### Problem details
This task calls for copying every line in the data below that contains the word "none".

*** Records to use ***

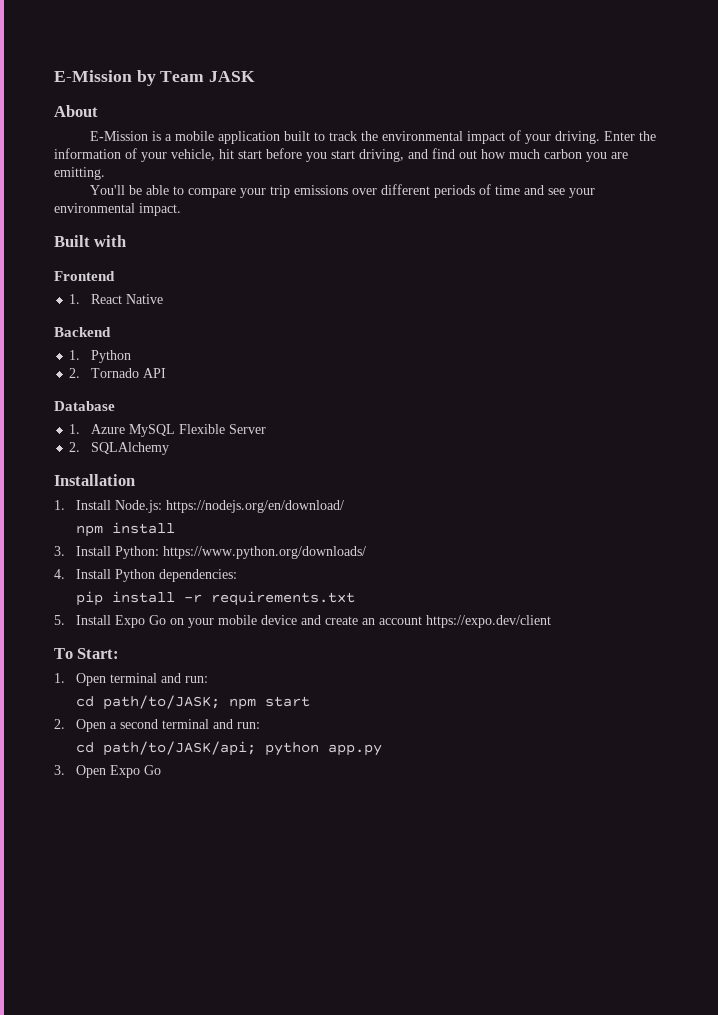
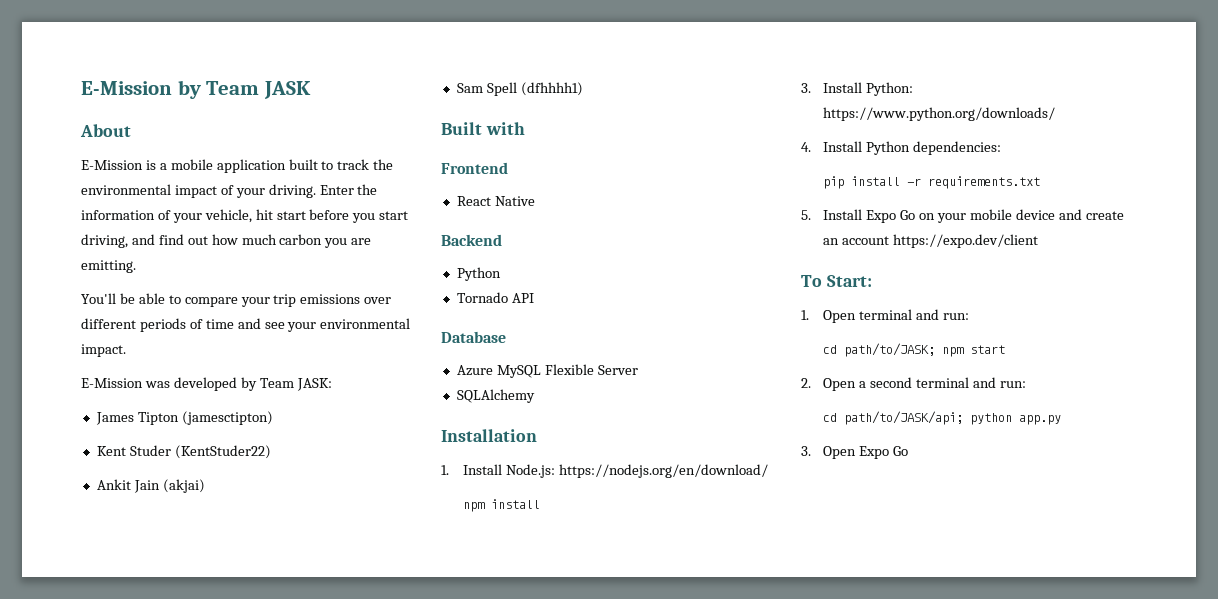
(181, 209) none -> [81,377,332,391] [95,411,273,425] [96,445,271,459] [96,479,205,493] [456,82,583,96] // E-Mission was developed by Team JASK: // James Tipton (jamesctipton) // Kent Studer (KentStuder22) // Ankit Jain (akjai) // Sam Spell (dfhhhh1)
[69,294,81,304] 1. -> (508, 168) none
[69,350,81,360] 1. -> (502, 240) none
[69,368,81,378] 2. -> (501, 274) none
[69,424,81,434] 1. -> (506, 337) none
[69,442,81,452] 2. -> (638, 370) none

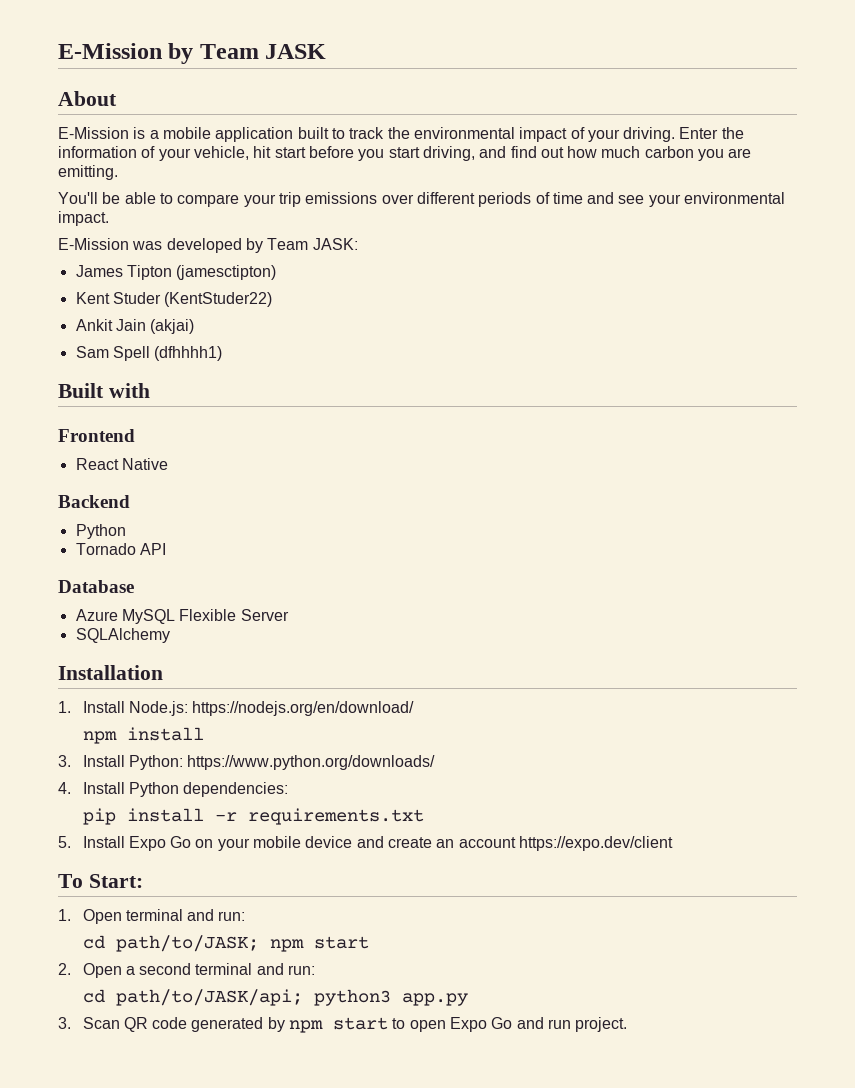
[970,413,1013,425] python -> [313,989,391,1006] python3
[823,446,909,459] Open Expo Go -> [82,1017,628,1033] Scan QR code generated by npm start to open Expo Go and run project.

*** End of Records to use ***

### Result below
(181, 209) none -> [81,377,332,391] [95,411,273,425] [96,445,271,459] [96,479,205,493] [456,82,583,96] // E-Mission was developed by Team JASK: // James Tipton (jamesctipton) // Kent Studer (KentStuder22) // Ankit Jain (akjai) // Sam Spell (dfhhhh1)
[69,294,81,304] 1. -> (508, 168) none
[69,350,81,360] 1. -> (502, 240) none
[69,368,81,378] 2. -> (501, 274) none
[69,424,81,434] 1. -> (506, 337) none
[69,442,81,452] 2. -> (638, 370) none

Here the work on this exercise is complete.